Excerpted data below:

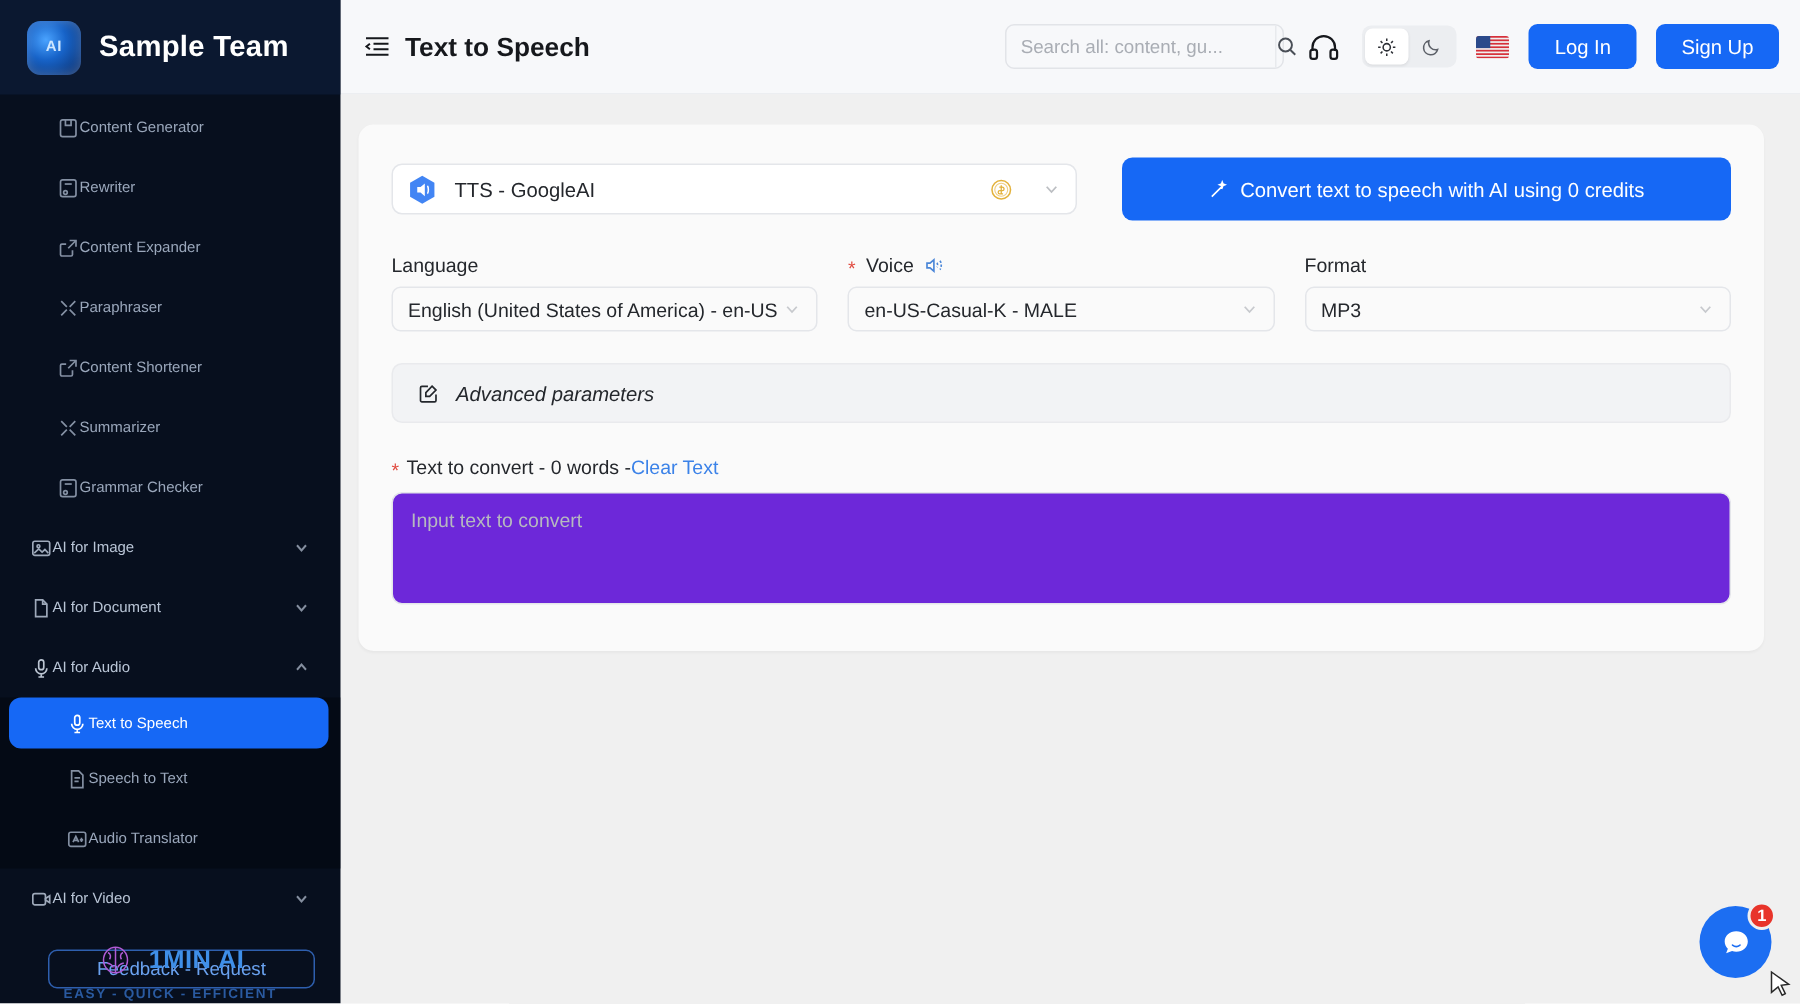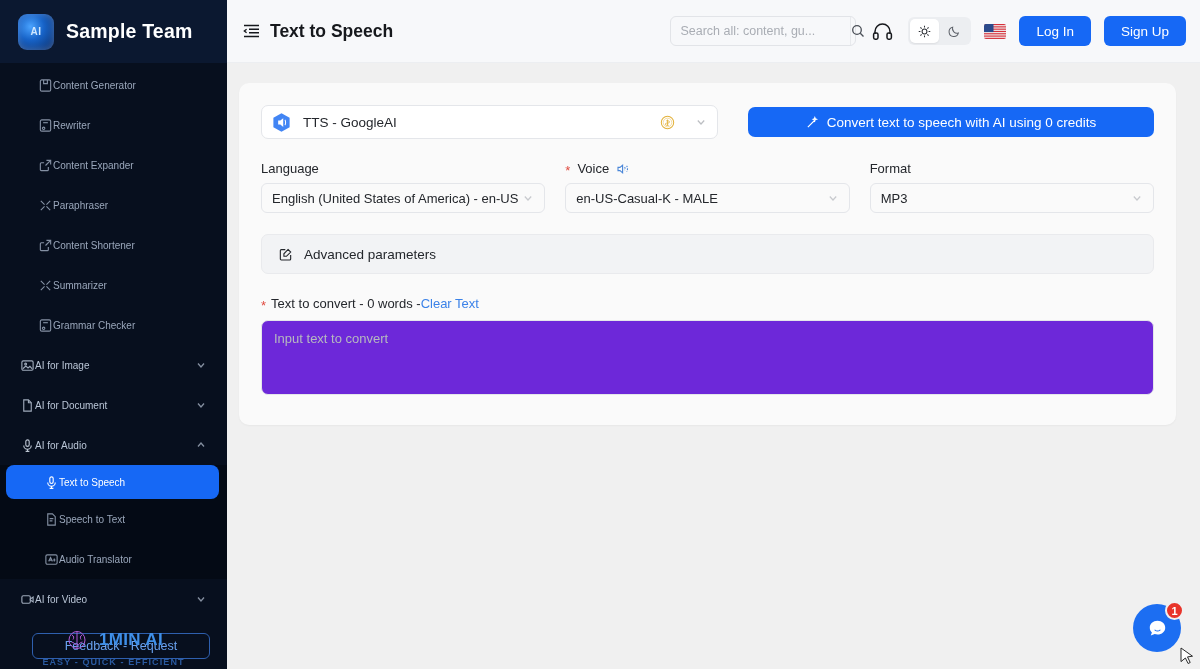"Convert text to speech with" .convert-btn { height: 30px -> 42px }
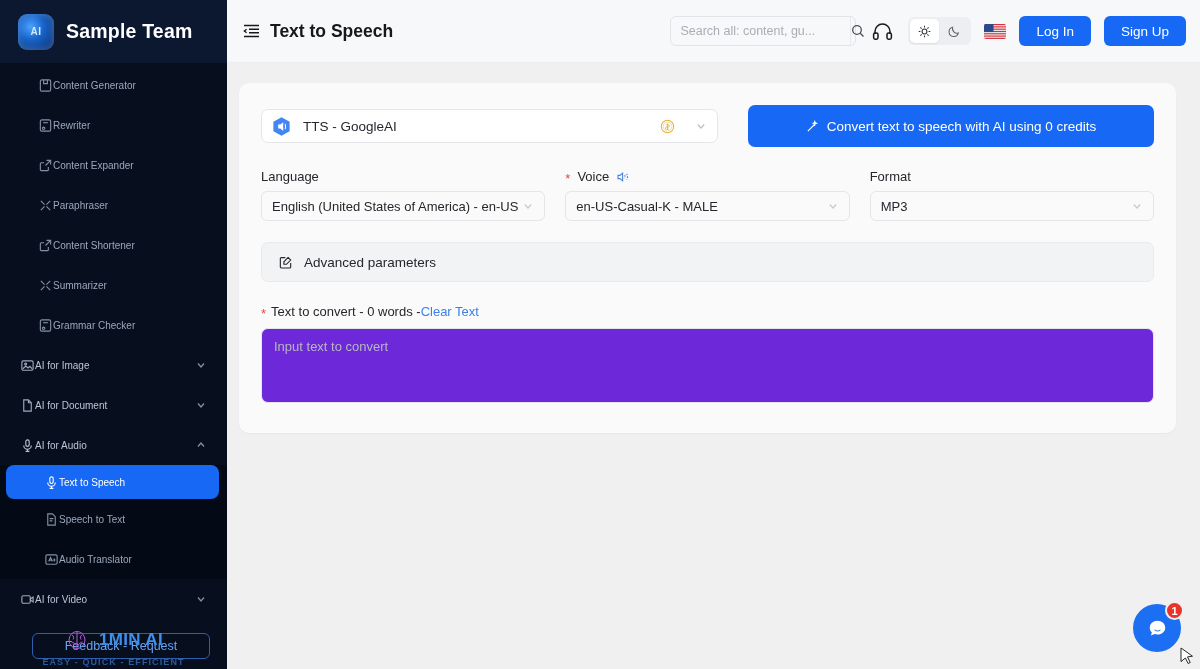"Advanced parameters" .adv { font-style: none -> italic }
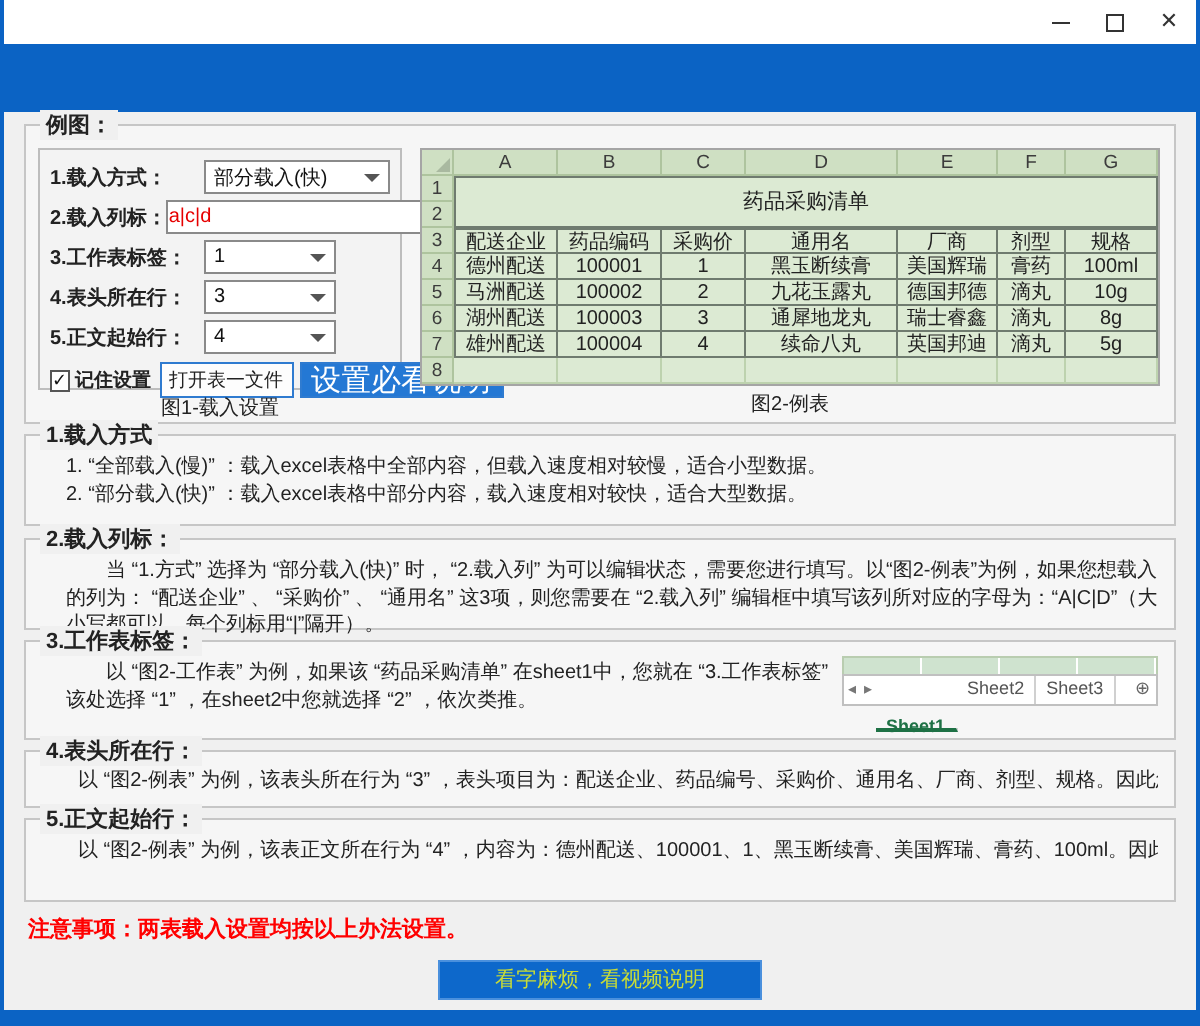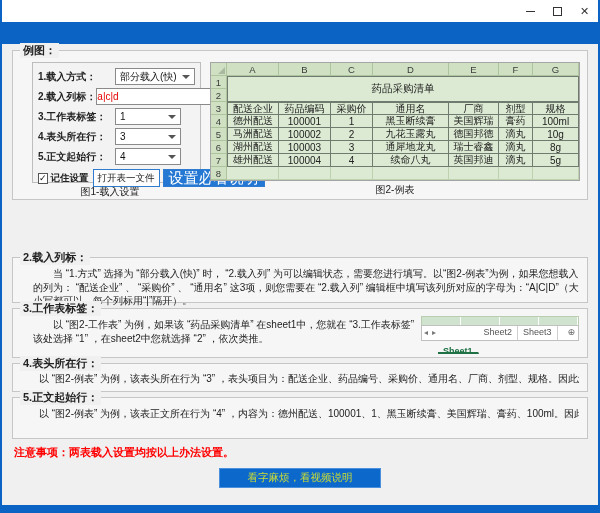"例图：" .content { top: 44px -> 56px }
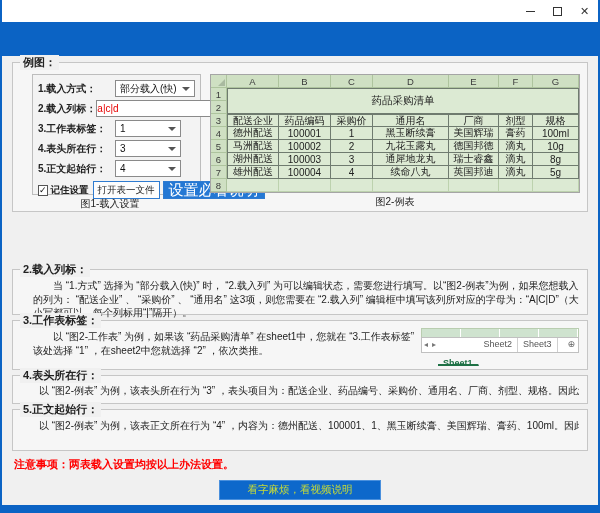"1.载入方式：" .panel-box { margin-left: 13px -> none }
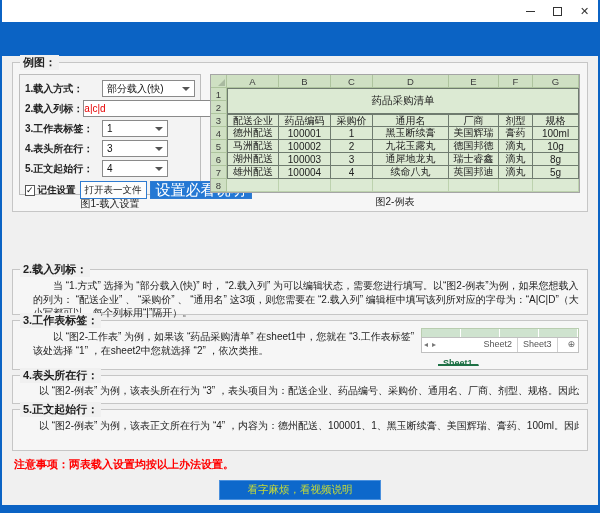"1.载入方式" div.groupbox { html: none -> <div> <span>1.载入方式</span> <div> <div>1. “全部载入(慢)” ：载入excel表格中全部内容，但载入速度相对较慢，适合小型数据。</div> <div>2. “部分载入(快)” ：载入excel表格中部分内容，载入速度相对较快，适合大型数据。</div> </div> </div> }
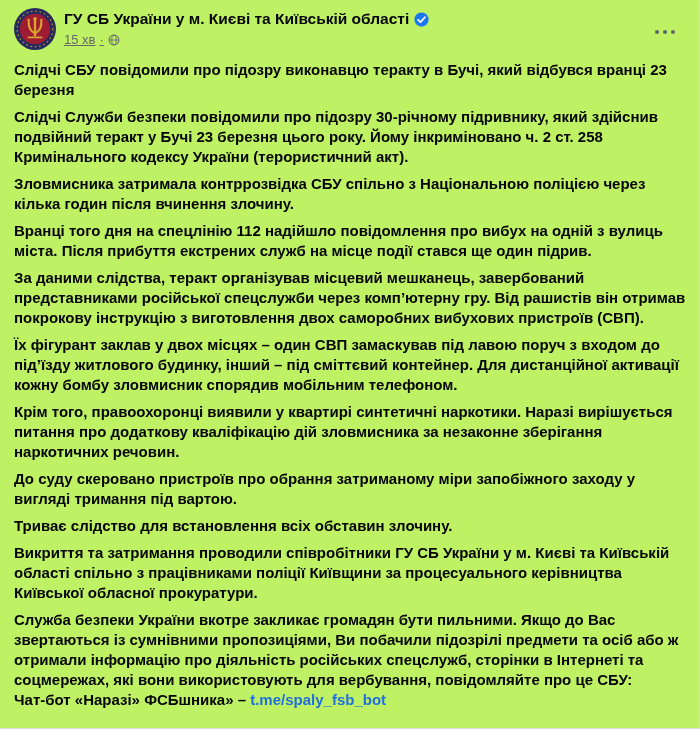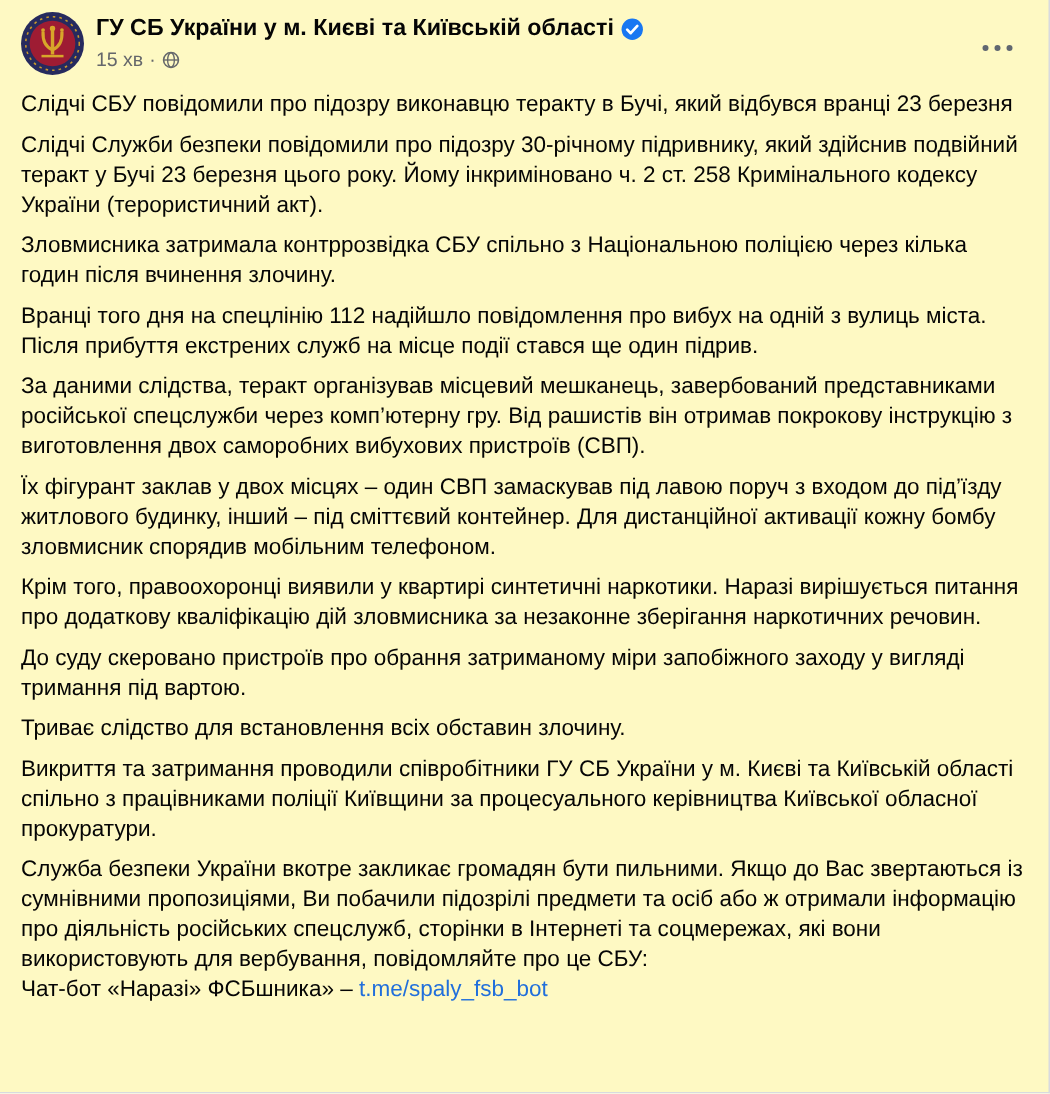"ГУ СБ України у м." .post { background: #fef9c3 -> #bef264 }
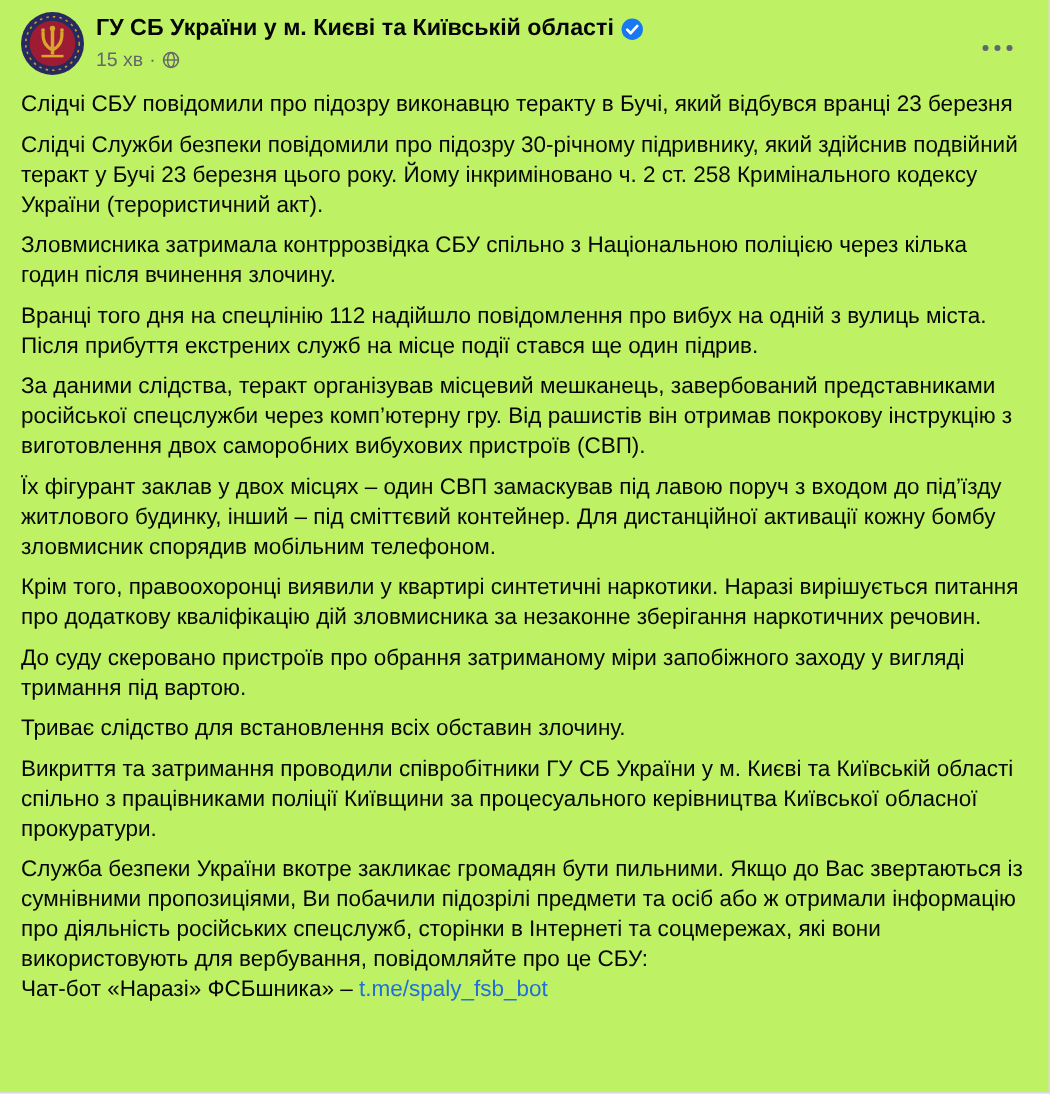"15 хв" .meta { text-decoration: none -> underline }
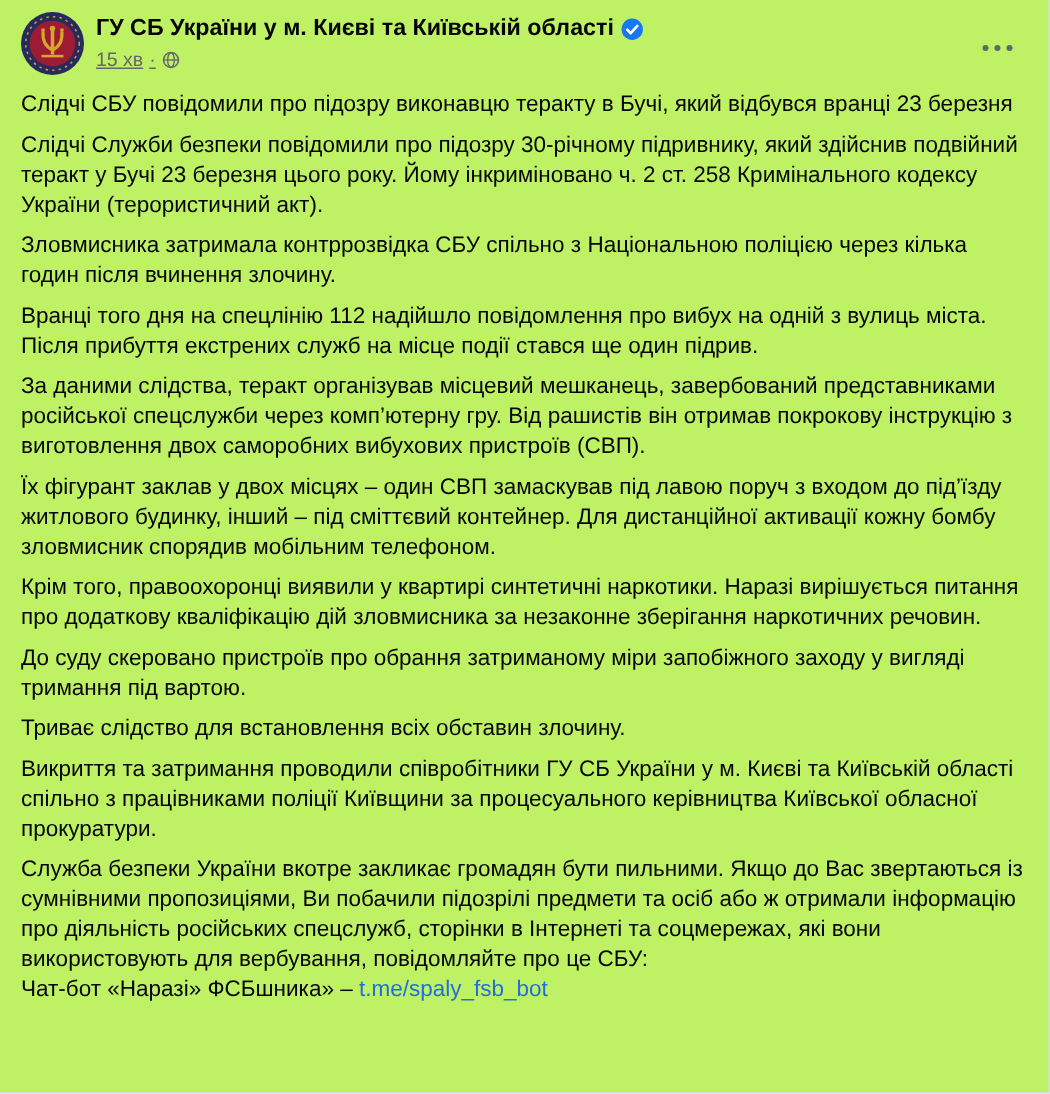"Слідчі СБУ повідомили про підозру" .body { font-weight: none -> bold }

End of Excerpted data.

## Aim of the task:
Pictures aside, return all the entries above exactly.

## Task answer:
"Convert text to speech with" .convert-btn { height: 30px -> 42px }
"Advanced parameters" .adv { font-style: none -> italic }
"例图：" .content { top: 44px -> 56px }
"1.载入方式：" .panel-box { margin-left: 13px -> none }
"1.载入方式" div.groupbox { html: none -> <div> <span>1.载入方式</span> <div> <div>1. “全部载入(慢)” ：载入excel表格中全部内容，但载入速度相对较慢，适合小型数据。</div> <div>2. “部分载入(快)” ：载入excel表格中部分内容，载入速度相对较快，适合大型数据。</div> </div> </div> }
"ГУ СБ України у м." .post { background: #fef9c3 -> #bef264 }
"15 хв" .meta { text-decoration: none -> underline }
"Слідчі СБУ повідомили про підозру" .body { font-weight: none -> bold }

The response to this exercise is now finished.